RECORDS PROVIDED below:

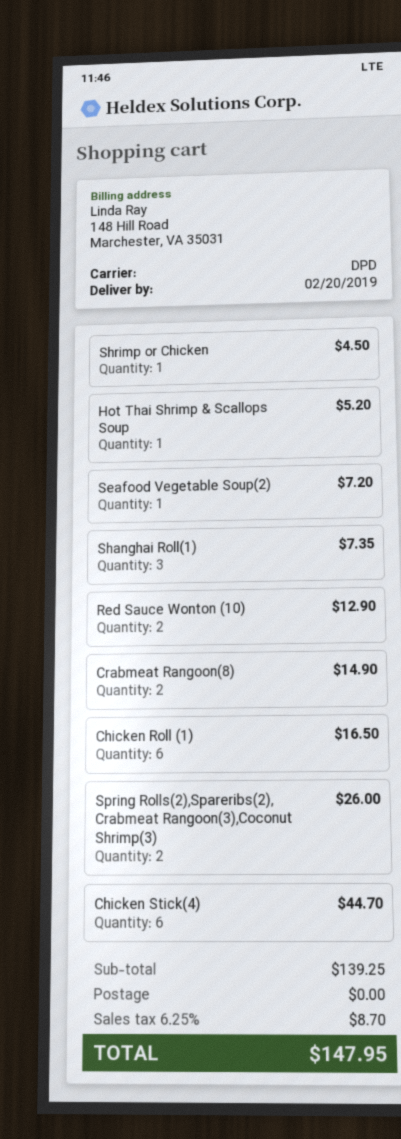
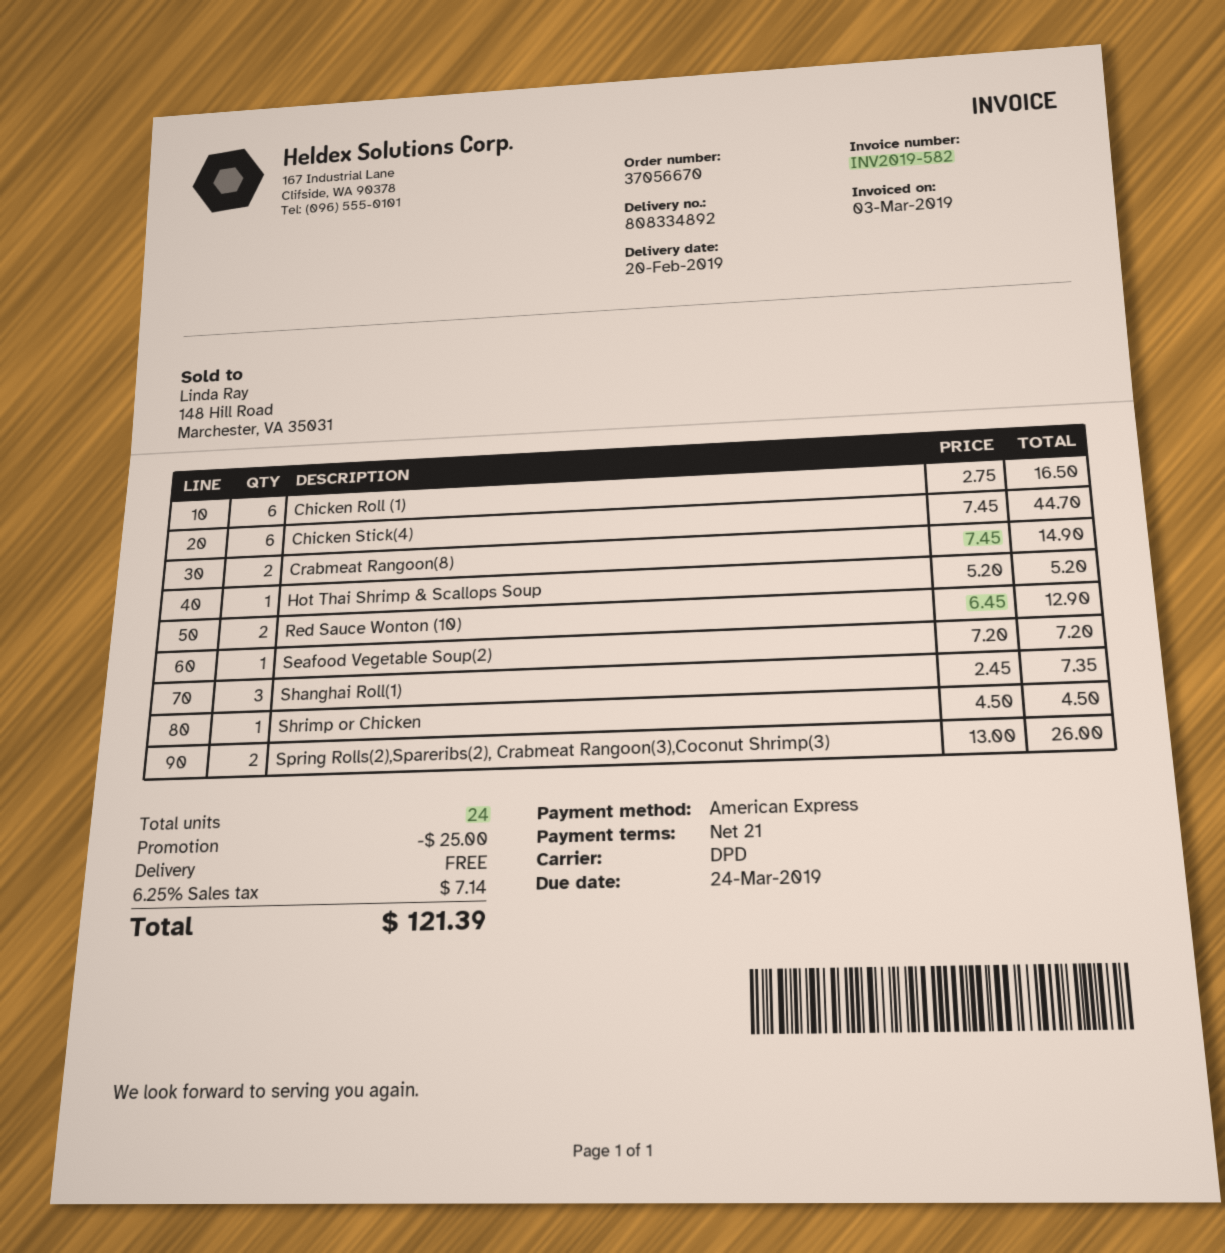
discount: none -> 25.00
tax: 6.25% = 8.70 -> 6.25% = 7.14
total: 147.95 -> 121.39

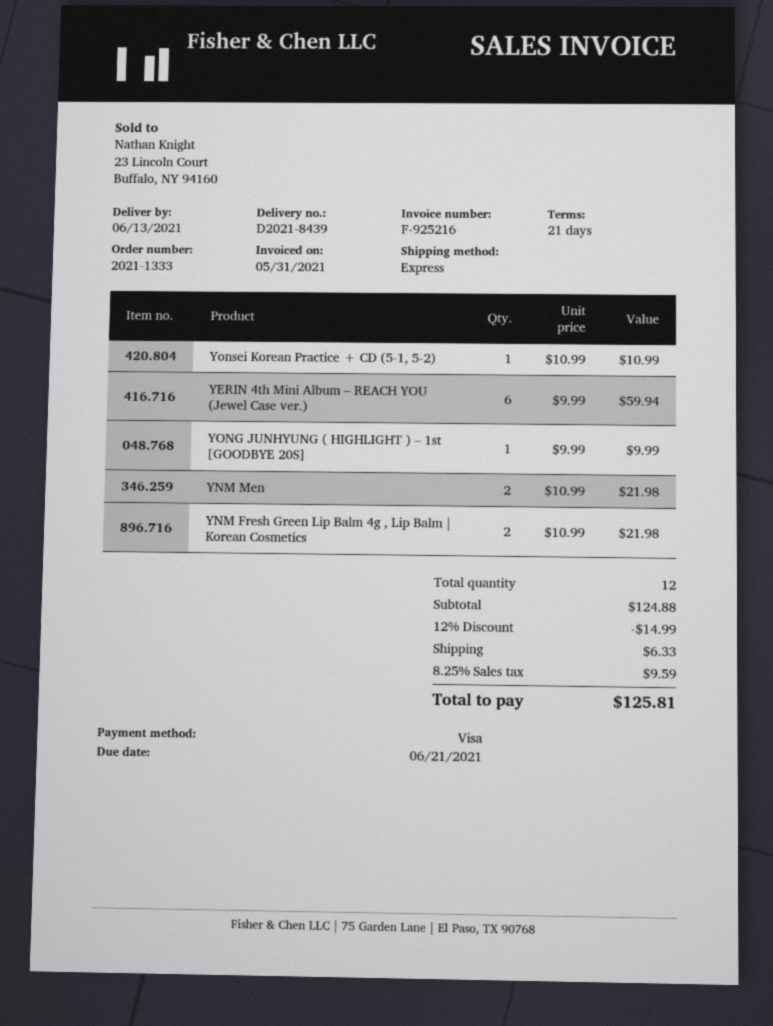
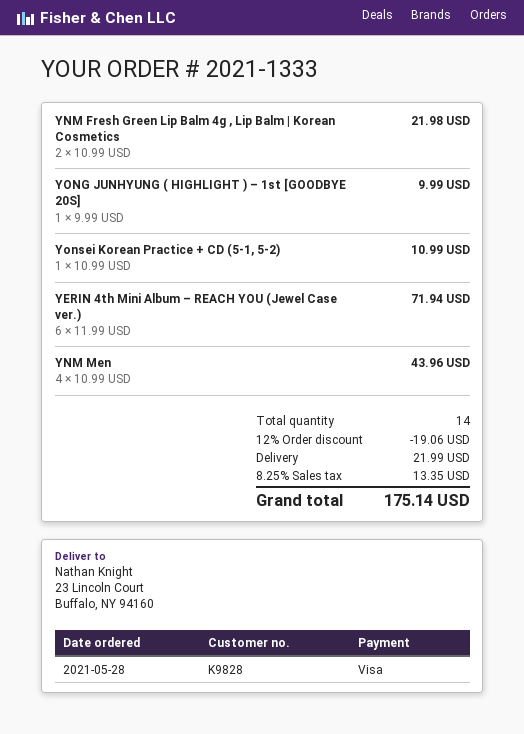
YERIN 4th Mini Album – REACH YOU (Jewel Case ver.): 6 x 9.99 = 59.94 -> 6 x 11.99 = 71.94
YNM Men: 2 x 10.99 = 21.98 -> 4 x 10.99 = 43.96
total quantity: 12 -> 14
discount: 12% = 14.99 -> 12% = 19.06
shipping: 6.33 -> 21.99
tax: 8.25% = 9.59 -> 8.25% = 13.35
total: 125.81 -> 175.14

End of RECORDS PROVIDED.

The response should be an exact copy of the lines from the one with "discount: 12% = 14.99 -> 12% = 19.06" through the end of the data, with no other text.

discount: 12% = 14.99 -> 12% = 19.06
shipping: 6.33 -> 21.99
tax: 8.25% = 9.59 -> 8.25% = 13.35
total: 125.81 -> 175.14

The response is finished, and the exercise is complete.